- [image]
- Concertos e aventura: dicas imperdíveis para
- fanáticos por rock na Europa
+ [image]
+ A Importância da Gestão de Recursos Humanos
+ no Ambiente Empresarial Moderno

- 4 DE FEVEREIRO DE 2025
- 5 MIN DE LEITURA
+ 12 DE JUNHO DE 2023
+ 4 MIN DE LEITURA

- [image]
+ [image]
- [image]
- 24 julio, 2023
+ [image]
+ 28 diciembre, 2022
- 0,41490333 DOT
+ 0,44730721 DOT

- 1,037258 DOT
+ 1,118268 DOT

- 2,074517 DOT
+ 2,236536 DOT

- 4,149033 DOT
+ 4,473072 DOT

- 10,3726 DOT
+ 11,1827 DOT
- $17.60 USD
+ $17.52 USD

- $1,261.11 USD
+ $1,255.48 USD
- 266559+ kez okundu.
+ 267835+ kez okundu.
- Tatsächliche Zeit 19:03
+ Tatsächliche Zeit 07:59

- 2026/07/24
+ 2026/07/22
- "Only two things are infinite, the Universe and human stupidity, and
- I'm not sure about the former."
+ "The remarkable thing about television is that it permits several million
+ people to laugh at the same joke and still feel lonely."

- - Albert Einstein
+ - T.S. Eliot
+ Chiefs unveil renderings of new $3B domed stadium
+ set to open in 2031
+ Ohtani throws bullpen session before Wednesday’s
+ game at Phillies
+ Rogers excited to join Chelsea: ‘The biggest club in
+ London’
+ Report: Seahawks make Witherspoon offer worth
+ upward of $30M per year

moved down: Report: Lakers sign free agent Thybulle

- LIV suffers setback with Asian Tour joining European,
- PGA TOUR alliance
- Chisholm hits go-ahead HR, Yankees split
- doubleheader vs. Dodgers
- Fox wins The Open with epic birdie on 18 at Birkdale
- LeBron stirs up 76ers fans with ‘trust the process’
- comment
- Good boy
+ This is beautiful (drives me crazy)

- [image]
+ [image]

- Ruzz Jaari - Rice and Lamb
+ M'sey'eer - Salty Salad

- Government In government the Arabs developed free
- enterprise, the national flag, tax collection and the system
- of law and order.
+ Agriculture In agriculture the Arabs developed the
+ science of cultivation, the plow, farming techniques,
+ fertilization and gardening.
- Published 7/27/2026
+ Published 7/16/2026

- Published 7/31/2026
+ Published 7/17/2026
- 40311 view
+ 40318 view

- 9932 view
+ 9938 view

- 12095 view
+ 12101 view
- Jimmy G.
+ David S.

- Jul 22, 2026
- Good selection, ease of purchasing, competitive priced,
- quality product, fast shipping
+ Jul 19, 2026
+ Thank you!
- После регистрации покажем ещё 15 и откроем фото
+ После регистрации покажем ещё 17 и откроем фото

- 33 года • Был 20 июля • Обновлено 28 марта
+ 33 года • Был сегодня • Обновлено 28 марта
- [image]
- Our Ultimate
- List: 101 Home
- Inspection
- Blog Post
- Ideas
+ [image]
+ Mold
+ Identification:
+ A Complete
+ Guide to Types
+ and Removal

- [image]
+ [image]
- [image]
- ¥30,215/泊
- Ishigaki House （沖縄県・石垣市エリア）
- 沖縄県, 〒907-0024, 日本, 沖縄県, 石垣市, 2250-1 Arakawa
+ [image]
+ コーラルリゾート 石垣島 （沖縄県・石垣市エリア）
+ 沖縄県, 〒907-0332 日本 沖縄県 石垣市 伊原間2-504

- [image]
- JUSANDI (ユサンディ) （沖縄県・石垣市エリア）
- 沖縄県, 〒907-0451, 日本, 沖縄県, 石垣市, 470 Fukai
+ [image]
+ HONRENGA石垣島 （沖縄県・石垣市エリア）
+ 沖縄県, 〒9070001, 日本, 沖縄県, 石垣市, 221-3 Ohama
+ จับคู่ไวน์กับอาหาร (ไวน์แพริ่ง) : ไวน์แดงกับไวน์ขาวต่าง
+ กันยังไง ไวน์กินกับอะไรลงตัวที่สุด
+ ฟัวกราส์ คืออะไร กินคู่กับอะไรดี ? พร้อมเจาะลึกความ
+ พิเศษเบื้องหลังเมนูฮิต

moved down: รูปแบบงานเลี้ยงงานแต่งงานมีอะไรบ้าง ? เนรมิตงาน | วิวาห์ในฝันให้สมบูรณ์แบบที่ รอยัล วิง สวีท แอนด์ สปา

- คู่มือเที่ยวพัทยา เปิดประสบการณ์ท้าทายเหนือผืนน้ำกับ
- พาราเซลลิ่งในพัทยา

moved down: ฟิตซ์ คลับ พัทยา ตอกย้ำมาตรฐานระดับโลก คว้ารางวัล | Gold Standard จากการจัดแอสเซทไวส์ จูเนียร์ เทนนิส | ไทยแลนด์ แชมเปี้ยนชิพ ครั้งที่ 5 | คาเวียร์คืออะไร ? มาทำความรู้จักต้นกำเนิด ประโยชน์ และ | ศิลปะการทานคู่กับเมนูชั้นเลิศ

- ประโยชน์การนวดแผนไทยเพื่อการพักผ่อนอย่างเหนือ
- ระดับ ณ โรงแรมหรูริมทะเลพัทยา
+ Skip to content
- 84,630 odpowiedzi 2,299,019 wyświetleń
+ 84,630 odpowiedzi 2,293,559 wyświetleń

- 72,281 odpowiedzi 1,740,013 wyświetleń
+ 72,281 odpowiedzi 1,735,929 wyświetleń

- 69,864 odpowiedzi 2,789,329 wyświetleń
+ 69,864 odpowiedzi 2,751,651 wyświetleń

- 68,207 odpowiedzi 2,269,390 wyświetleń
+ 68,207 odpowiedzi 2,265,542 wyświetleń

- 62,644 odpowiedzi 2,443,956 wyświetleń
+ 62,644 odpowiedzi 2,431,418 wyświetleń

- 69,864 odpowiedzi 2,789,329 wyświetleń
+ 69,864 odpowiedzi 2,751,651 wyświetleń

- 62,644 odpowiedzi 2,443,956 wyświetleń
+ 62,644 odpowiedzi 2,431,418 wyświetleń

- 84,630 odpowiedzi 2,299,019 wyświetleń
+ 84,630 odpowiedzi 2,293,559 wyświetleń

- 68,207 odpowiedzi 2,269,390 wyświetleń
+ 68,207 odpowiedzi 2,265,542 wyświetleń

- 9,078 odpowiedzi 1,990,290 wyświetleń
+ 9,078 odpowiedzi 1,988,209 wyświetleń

————————

▶ _Task requirements_
Copy the lines of the entries above that mention "Zeit".

▶ _Response below_
- Tatsächliche Zeit 19:03
+ Tatsächliche Zeit 07:59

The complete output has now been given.